Last night I had a using dream.
This morning I posted to an online meeting and for the third time my post was not forwarded to the rest of the group. I believe now that I am being screened.
Today I went to a meeting, the topic was step 6. I was disappointed that I lost my way in my share again. It wasn't that bad but the topic was step 6 and I dwelt too much on my problems with sex conduct. I spoke about how my problem was in striving for "self determined" objectives rather than God's objectives.

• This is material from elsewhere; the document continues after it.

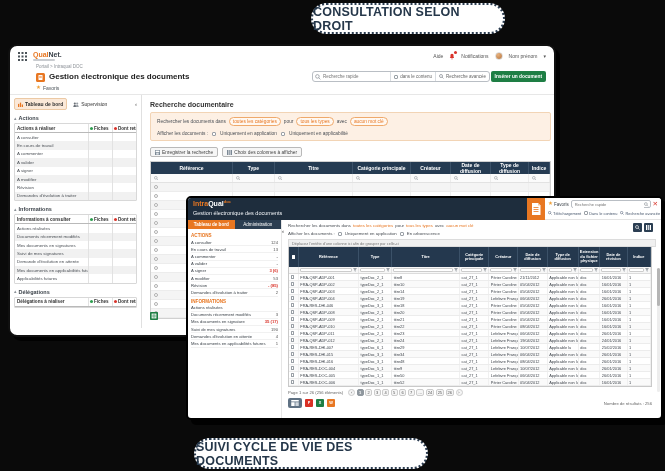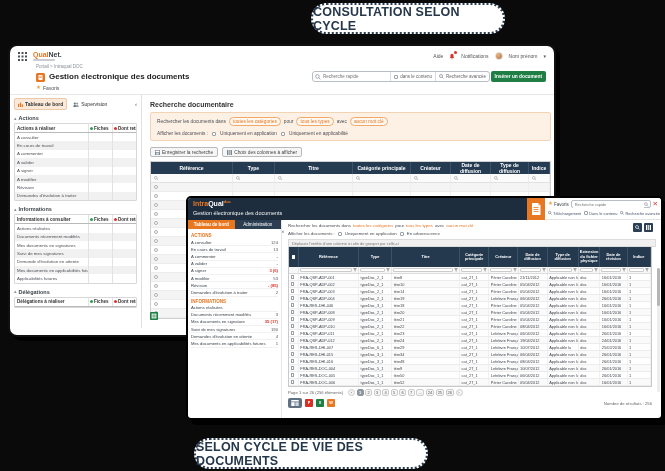"CONSULTATION SELON CYCLE" span { text: CYCLE -> DROIT }
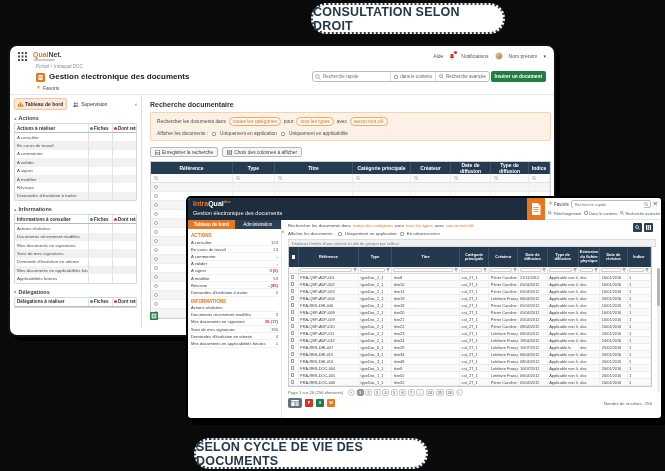"SELON CYCLE DE VIE DES" span { text: SELON -> SUIVI }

I spoke too much about insanity which was the topic of the online meeting. I spoke about how my defects of character were much like my powerlessness and unmanageability. I spoke about not being able to be clear about the truth about myself in my addiction and so the same applies to my judgements about my boundaries of conduct.
I guess it wasn't so bad because I have to treat my problems of moral perspective in the same way as my addiction. These delusions are also a form of insanity in that they lead me into behaviors that are harmful and my perspective becomes delusional.
My dream last night was long, drawn out and hypersexual. I realized today that in my conscious thought life that I have not thought about using or deviating form my marriage in a long time. But, the disease still reveals itself in my subconscious.
This evening my wife got unjustifiably demeaning to me a few times. I resisted the impulse to fight back or point out her mistakes.
Today I turned my thoughts away from sexual indulgence several times and focused on God centeredness.